Linear Data Structures

LIFO (Last In, First Out) data structure

  • Operations: Push, Pop, Peek
  • Use Cases: Function call stack, undo mechanisms, expression evaluation
  • Time Complexity: O(1) for all operations

FIFO (First In, First Out) data structure

  • Operations: Enqueue, Dequeue
  • Use Cases: BFS, task scheduling, buffer management
  • Time Complexity: O(1) for all operations

Trees

Ordered binary tree maintaining BST property

  • Operations: Insert, Delete, Search, In-order Traversal
  • Features:
    • Handles all deletion cases (leaf, one child, two children)
    • Duplicate prevention
    • Recursive traversal methods
  • Time Complexity:
    • Average: O(log n) for insert, delete, search
    • Worst: O(n) for unbalanced tree

Key Implementation Details:

# Deletion handles 4 cases:
# 1. Leaf node - Simple removal
# 2. One left child - Replace with left child
# 3. One right child - Replace with right child  
# 4. Two children - Replace with in-order successor

Graphs

Efficient sparse graph representation

  • Features:
    • Vertex and edge management
    • Weighted edge support
    • Custom Queue and Stack implementations
  • Algorithms Included:
    • Breadth-First Search (BFS) - Level-by-level traversal
    • Depth-First Search (DFS) - Deep exploration traversal
  • Space Complexity: O(V + E) where V = vertices, E = edges

Graph Structure:

# Adjacency List stores neighbors for each vertex
# Vertex 1: [2, 3]  (connected to vertices 2 and 3)
# Vertex 2: [4]     (connected to vertex 4)

Algorithms

Classic graph search and shortest path algorithms on directed weighted graphs

1. Dijkstra's Algorithm

  • Purpose: Find shortest path in weighted graphs
  • Method: Uniform cost search, expands lowest cost nodes first
  • Implementation: Uses linear scan for minimum distance vertex (O(VΒ²))
  • Use Cases: GPS navigation, network routing, game AI
  • Time Complexity: O(VΒ²) with linear scan; O((V + E) log V) possible with binary heap
  • Guarantees: Optimal shortest path (non-negative weights)

Why O(VΒ²): This implementation uses a simple linear scan to find the minimum distance vertex in each iteration.
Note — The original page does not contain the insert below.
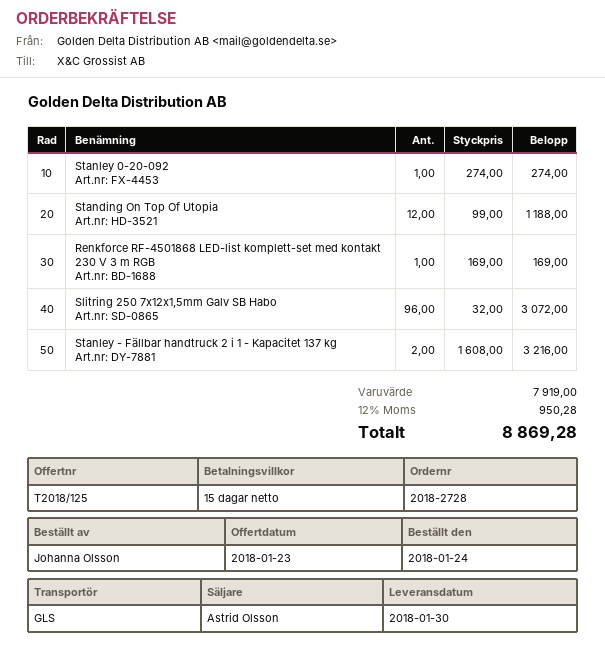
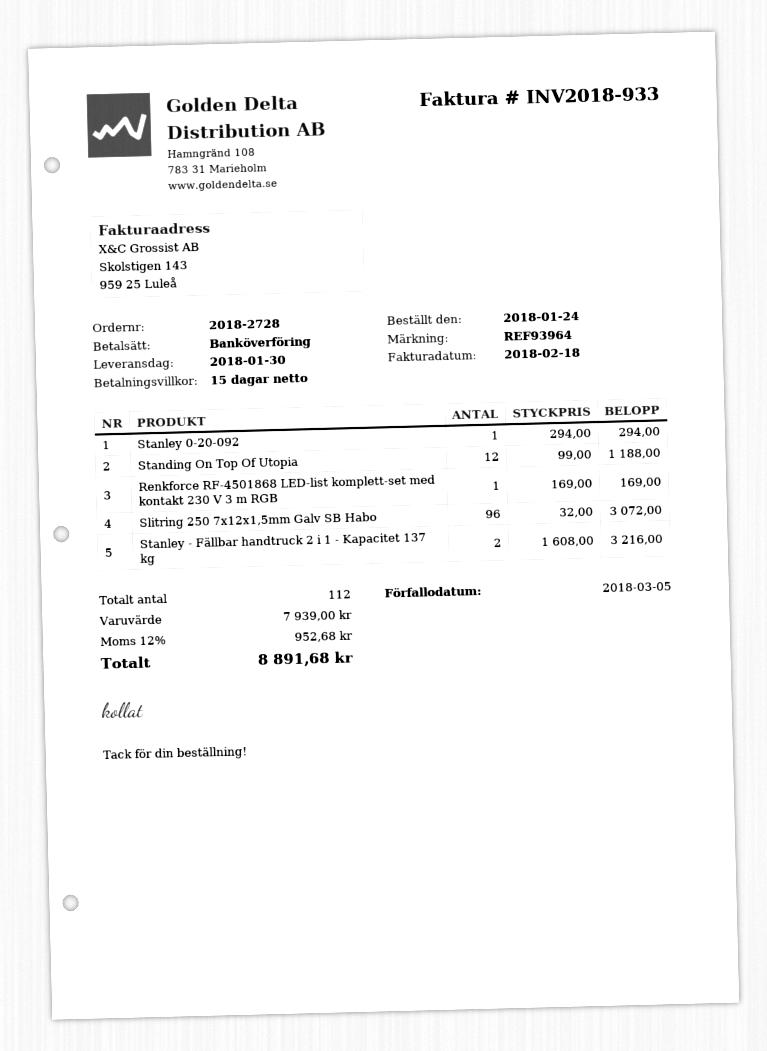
Stanley 0-20-092: 1 x 274.00 = 274.00 -> 1 x 294.00 = 294.00
subtotal: 7919.00 -> 7939.00
tax: 12% = 950.28 -> 12% = 952.68
total: 8869.28 -> 8891.68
While a binary min-heap could optimize this to O((V + E) log V), the O(VΒ²) approach has less overhead and is more suitable for small to medium-sized graphs with simpler implementation.

2. A (A-Star) Algorithm*

  • Purpose: Efficient shortest path with heuristics
  • Method: Uses Euclidean distance heuristic: f(n) = g(n) + h(n)
    • g(n): Cost from start to current node
    • h(n): Estimated cost from current to goal (Euclidean distance)
  • Use Cases: Game pathfinding, robotics navigation, route planning
  • Time Complexity: O((V + E) log V) with priority queue
  • Advantage: Dramatically more efficient than Dijkstra's with good heuristics

Heuristic Properties:

  • Admissible: The Euclidean distance heuristic never overestimates the actual cost (straight-line distance is always the shortest possible)
  • Consistent: Satisfies the triangle inequality h(u) ≀ cost(u,v) + h(v), guaranteeing that estimated costs never decrease along any path
  • Optimal: These properties ensure A* finds the optimal path while expanding far fewer nodes than Dijkstra's

3. Depth-First Search (DFS) - Longest Path

  • Purpose: Find longest path in weighted directed graphs
  • Method: Exhaustive recursive exploration with backtracking
  • Strategy: Explores all simple paths from start to goal, maintaining a visited set to prevent cycles while allowing vertices in different paths
  • Time Complexity: O(V!) in worst case (exponential)
  • Space Complexity: O(V) for recursion stack and visited set
  • Note: NP-hard problem - fundamentally different from shortest path problems which have optimal substructure

Why Longest Path is Hard: Unlike shortest path problems that can use dynamic programming or greedy approaches, finding the longest simple path requires exploring all possible paths. In a dense graph, there can be up to V! distinct simple paths between two vertices, making this an exponential-time problem.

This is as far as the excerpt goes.